→ Entries supplied
|---|

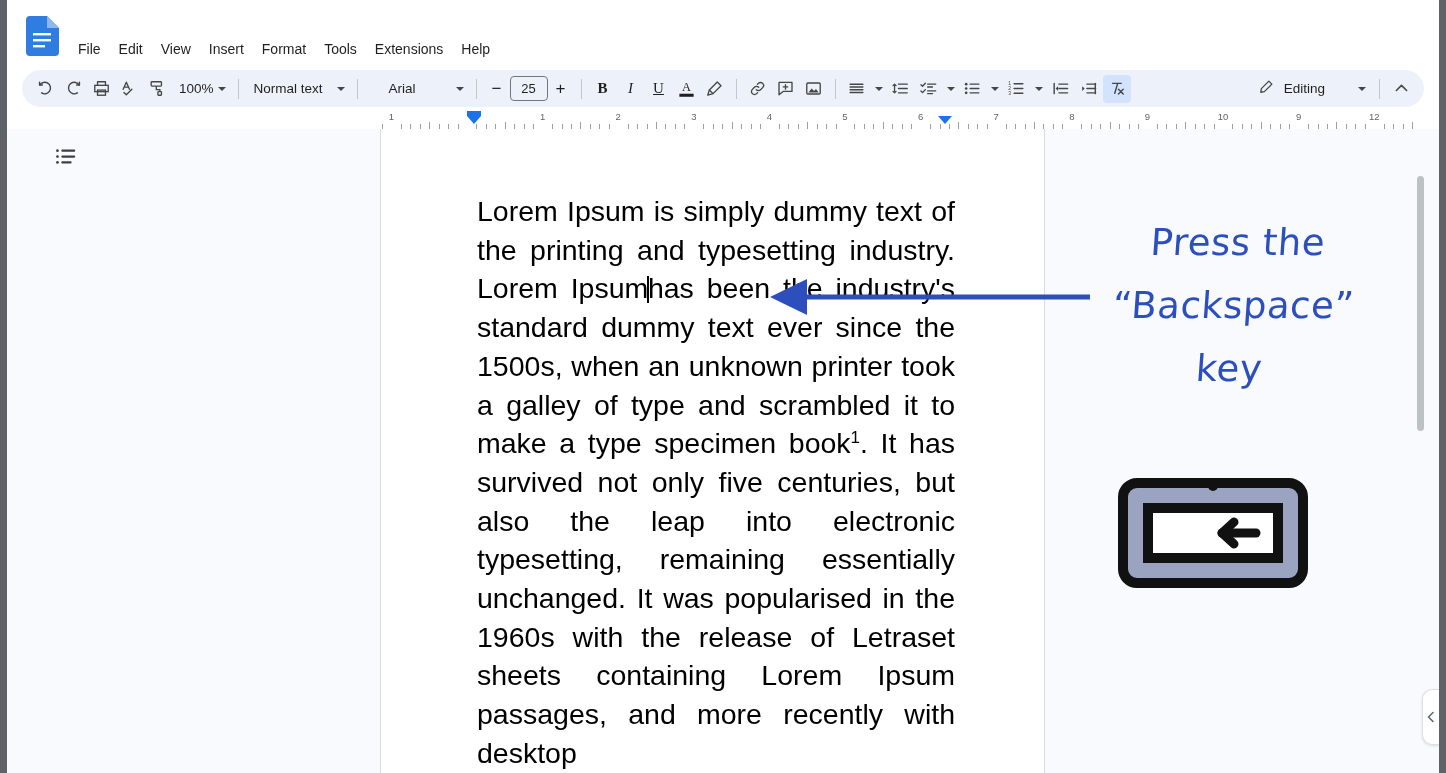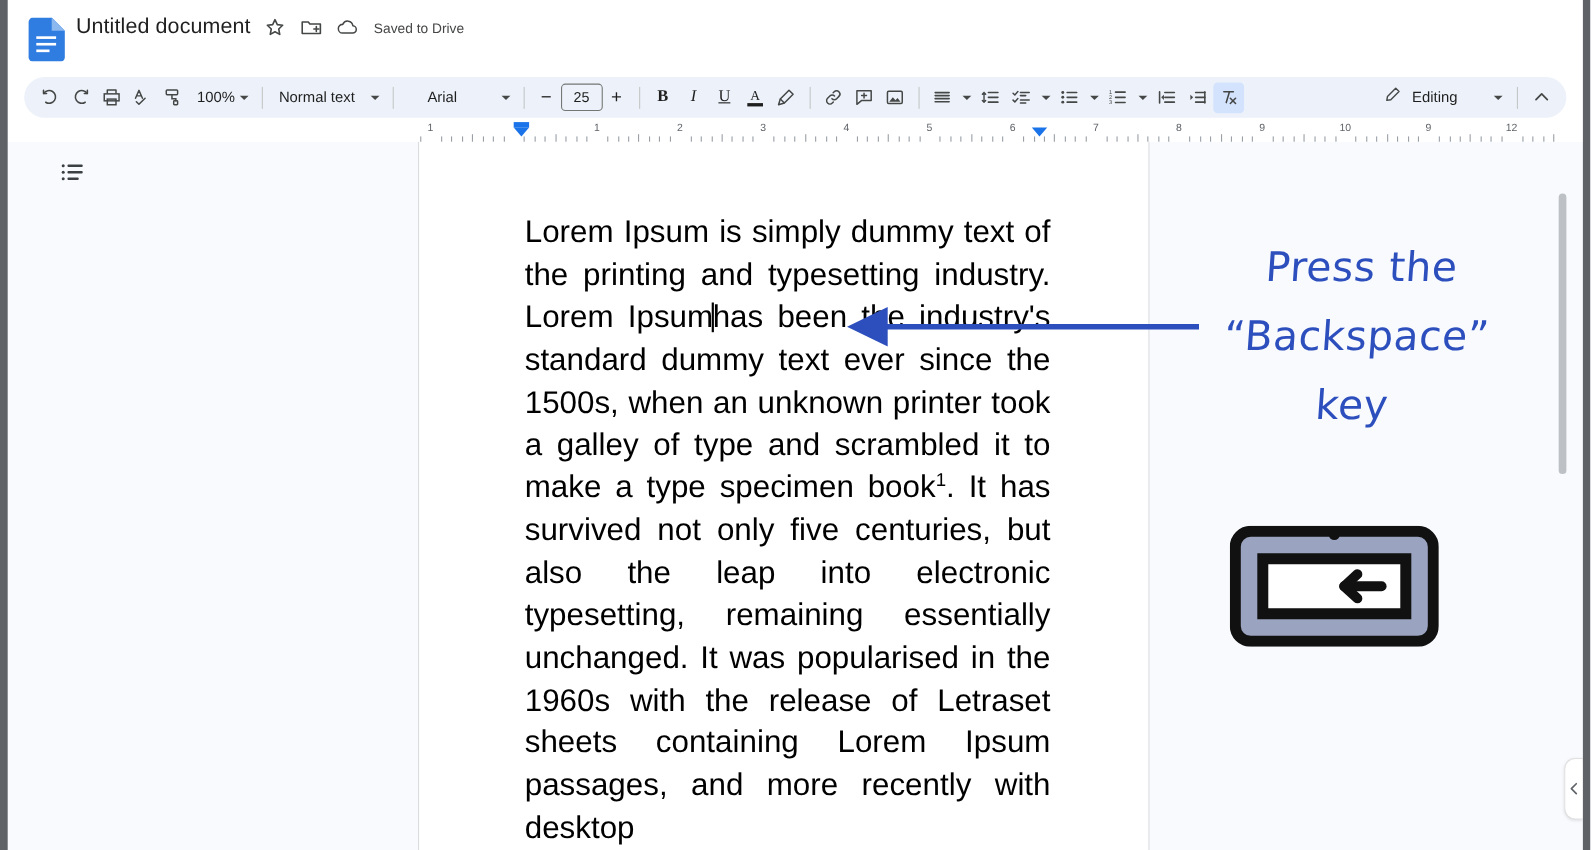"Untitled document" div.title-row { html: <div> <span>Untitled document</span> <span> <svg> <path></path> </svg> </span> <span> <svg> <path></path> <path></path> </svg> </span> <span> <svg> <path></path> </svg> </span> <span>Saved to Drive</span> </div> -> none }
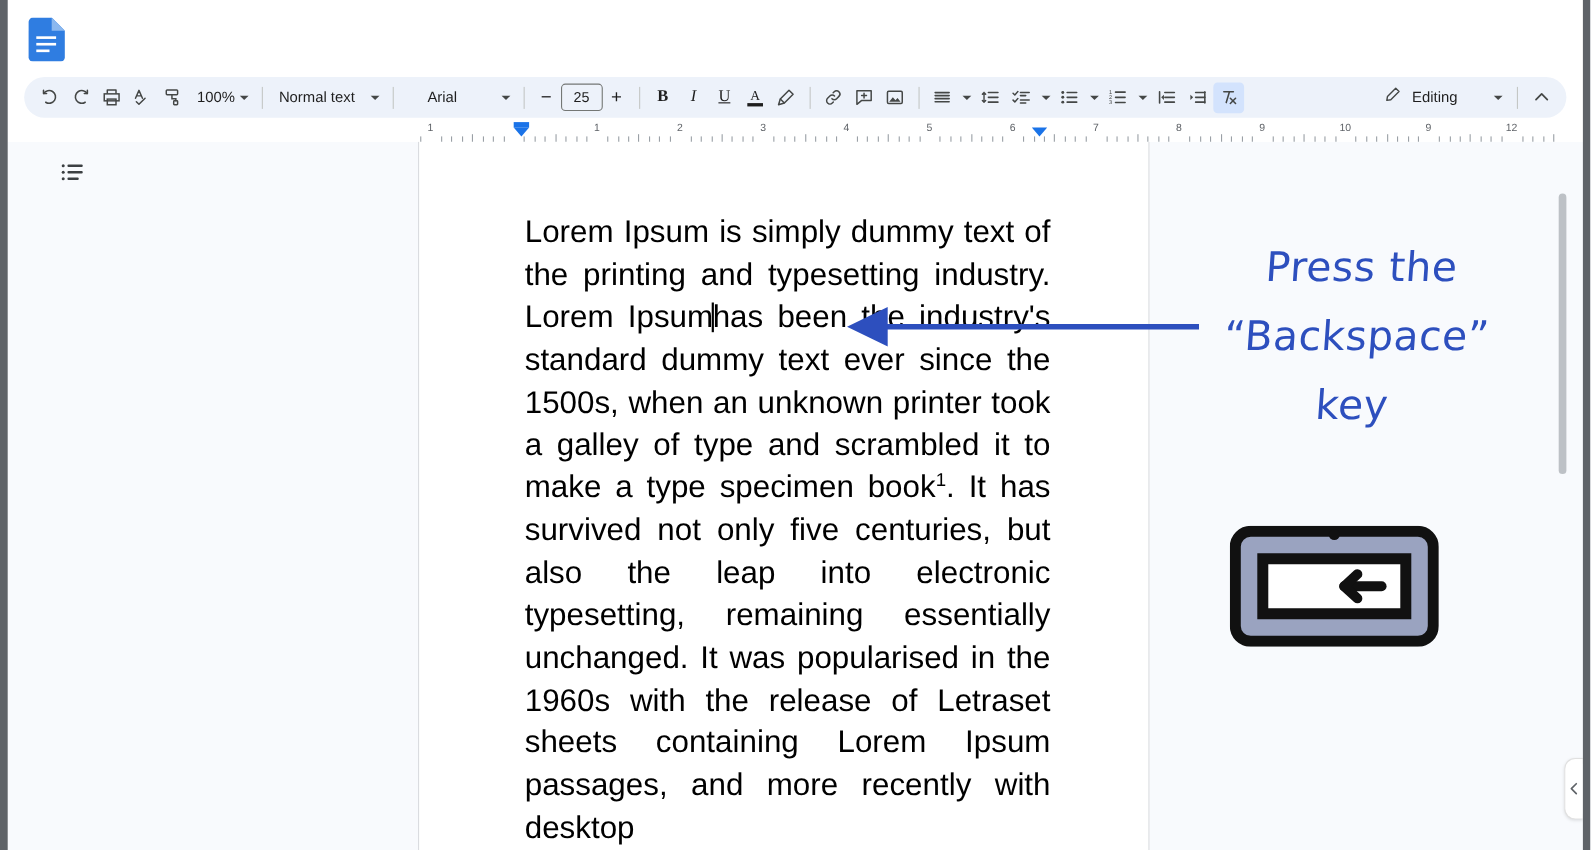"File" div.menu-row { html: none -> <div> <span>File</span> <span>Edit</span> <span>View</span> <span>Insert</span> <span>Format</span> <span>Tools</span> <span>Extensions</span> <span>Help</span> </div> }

|---|

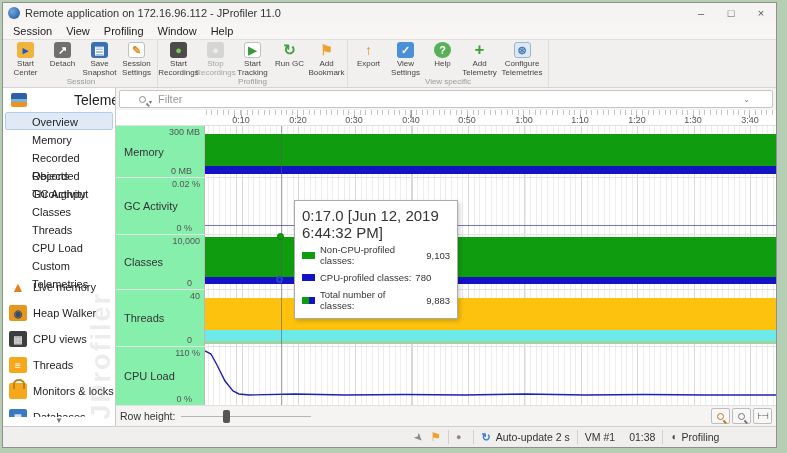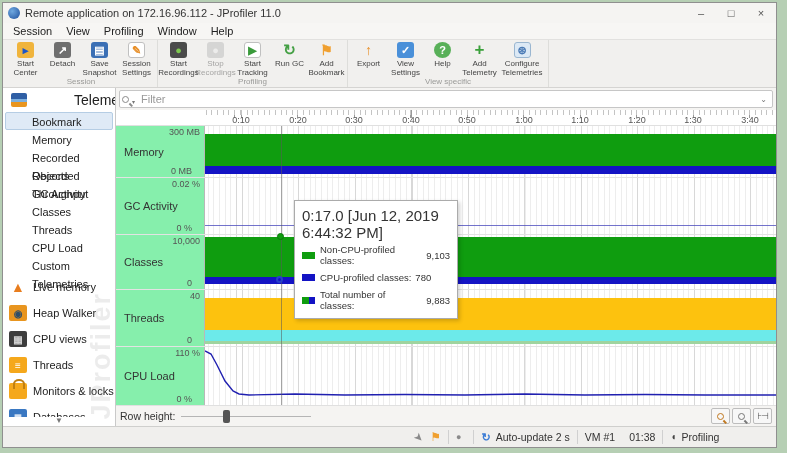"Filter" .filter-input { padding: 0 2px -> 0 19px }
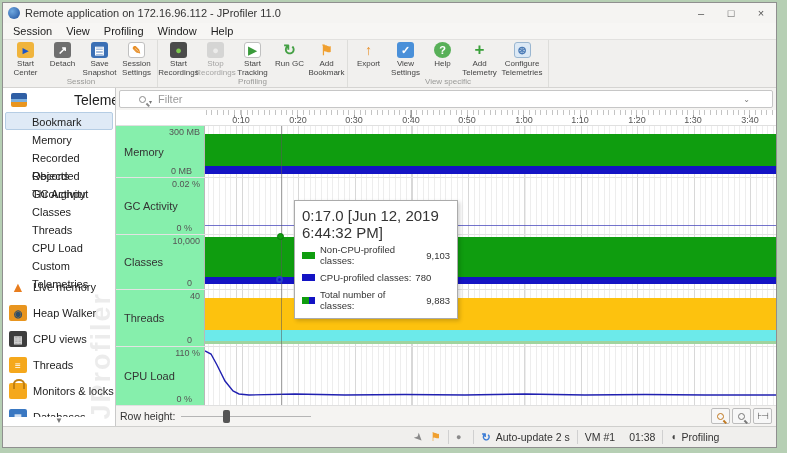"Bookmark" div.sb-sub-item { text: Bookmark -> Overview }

|---|

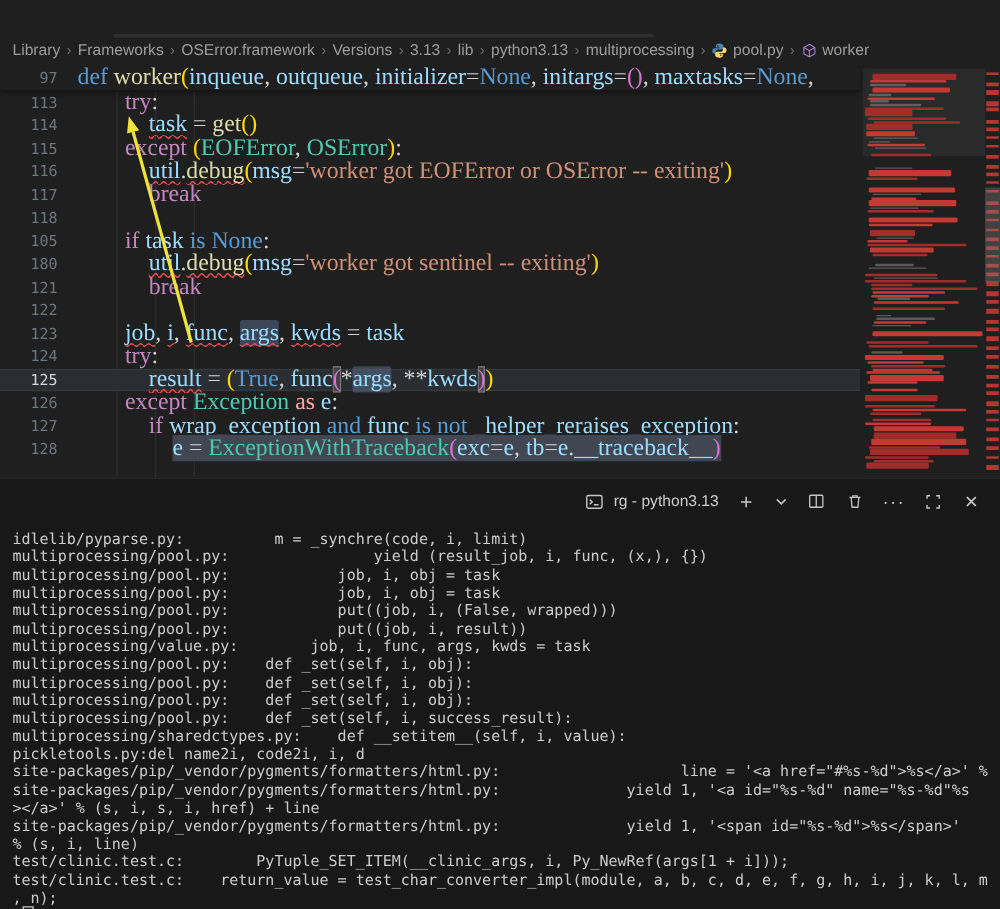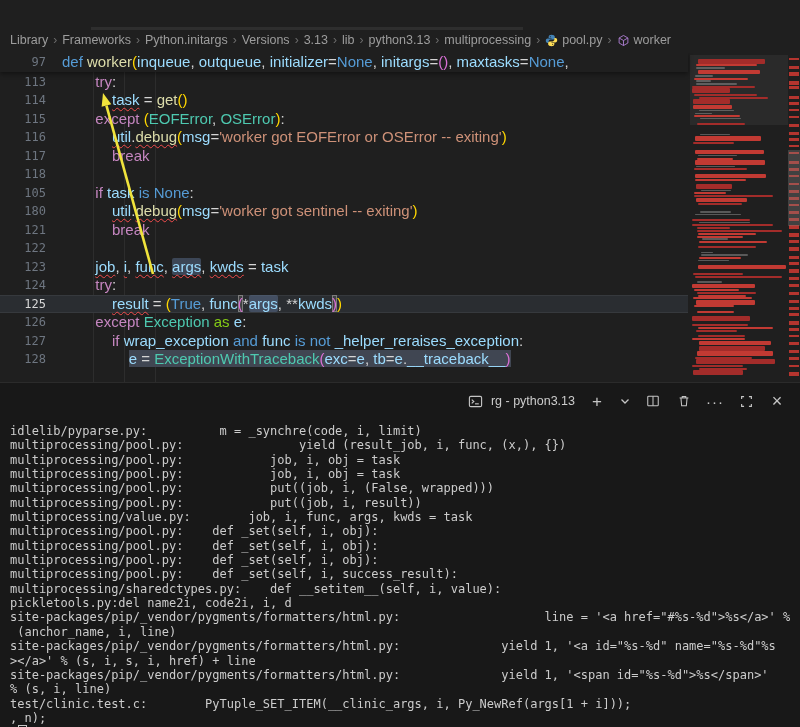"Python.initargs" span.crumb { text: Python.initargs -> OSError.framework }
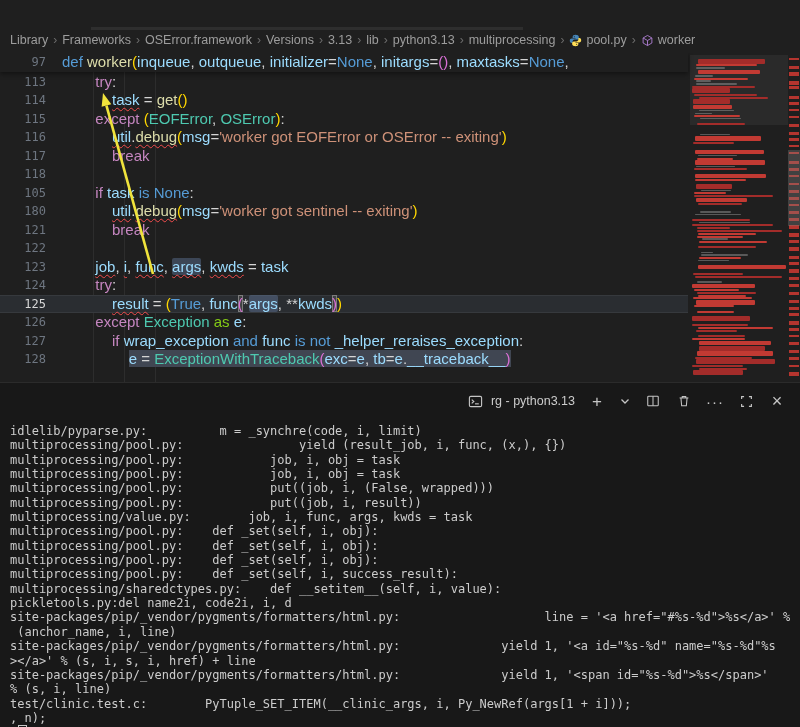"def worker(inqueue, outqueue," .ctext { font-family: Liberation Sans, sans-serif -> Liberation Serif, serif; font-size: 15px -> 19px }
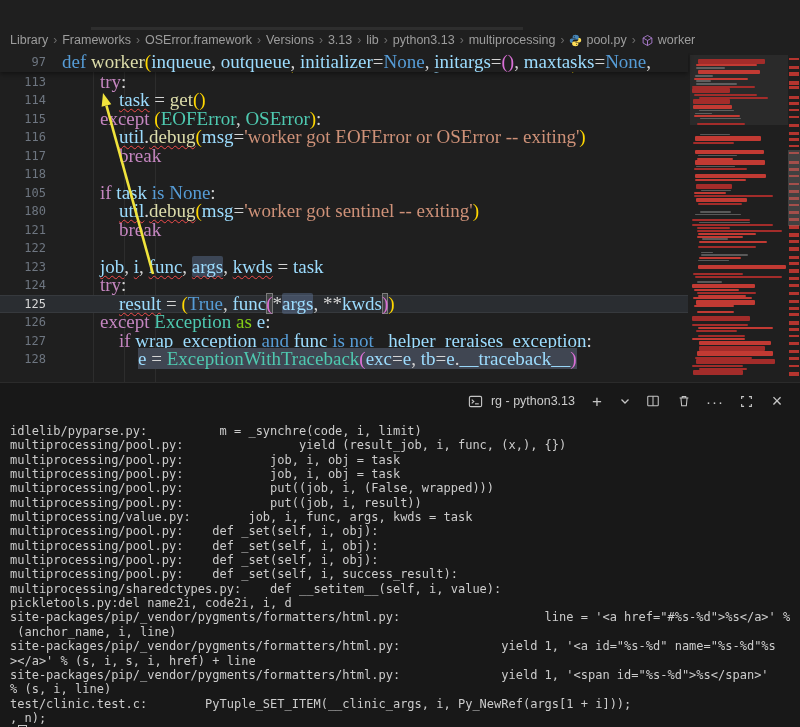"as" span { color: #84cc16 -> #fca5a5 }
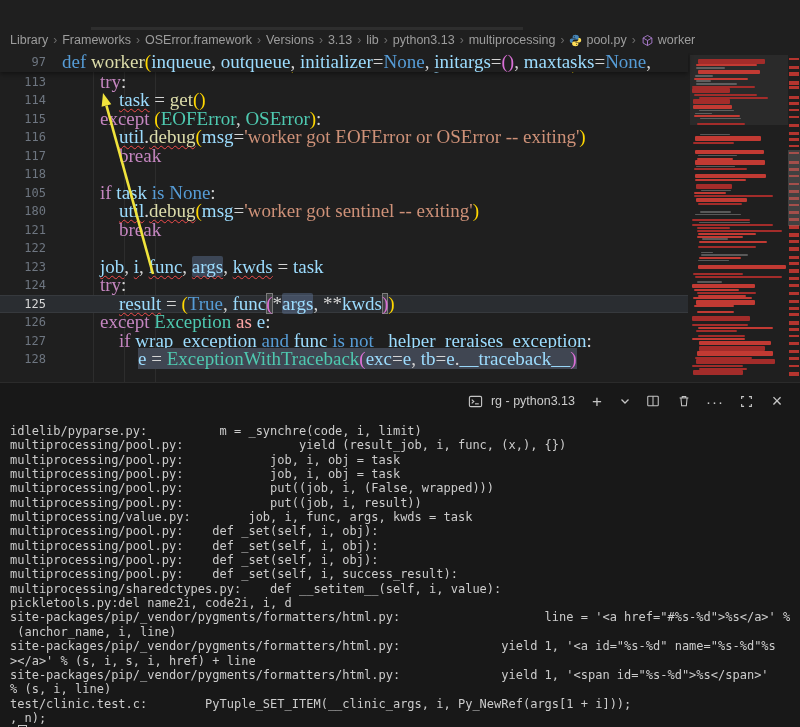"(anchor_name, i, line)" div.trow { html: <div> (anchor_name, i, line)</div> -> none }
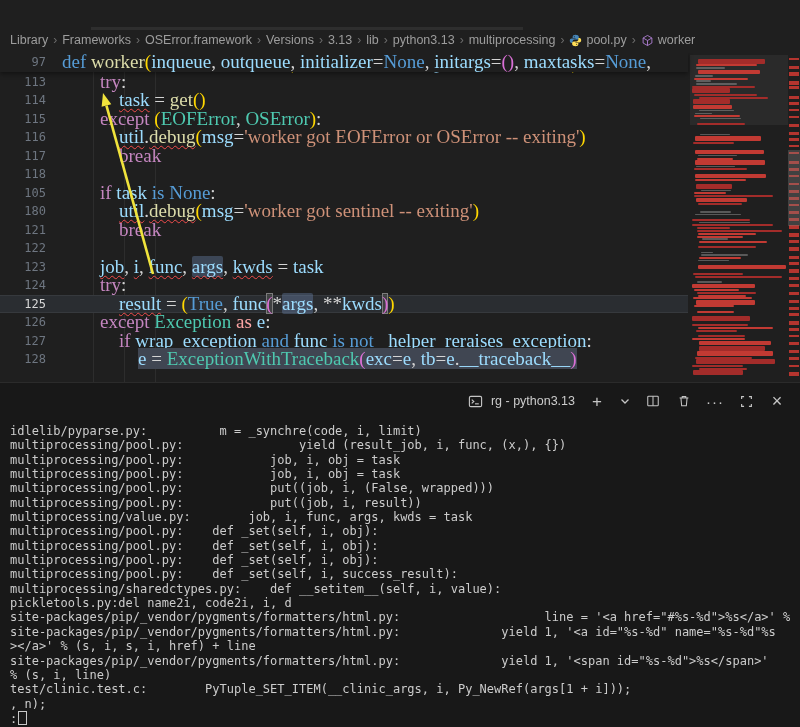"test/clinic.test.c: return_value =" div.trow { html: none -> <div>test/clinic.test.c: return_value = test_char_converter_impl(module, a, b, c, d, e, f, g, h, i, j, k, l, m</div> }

|---|

→ What to produce
Word for word, retype the lines in the entries above that run from the one with "(anchor_name, i, line)</div>" through the one with "-> <div>test/clinic.test.c: return_value". Both ends count; pictures do not.

→ Answer section
"(anchor_name, i, line)" div.trow { html: <div> (anchor_name, i, line)</div> -> none }
"test/clinic.test.c: return_value =" div.trow { html: none -> <div>test/clinic.test.c: return_value = test_char_converter_impl(module, a, b, c, d, e, f, g, h, i, j, k, l, m</div> }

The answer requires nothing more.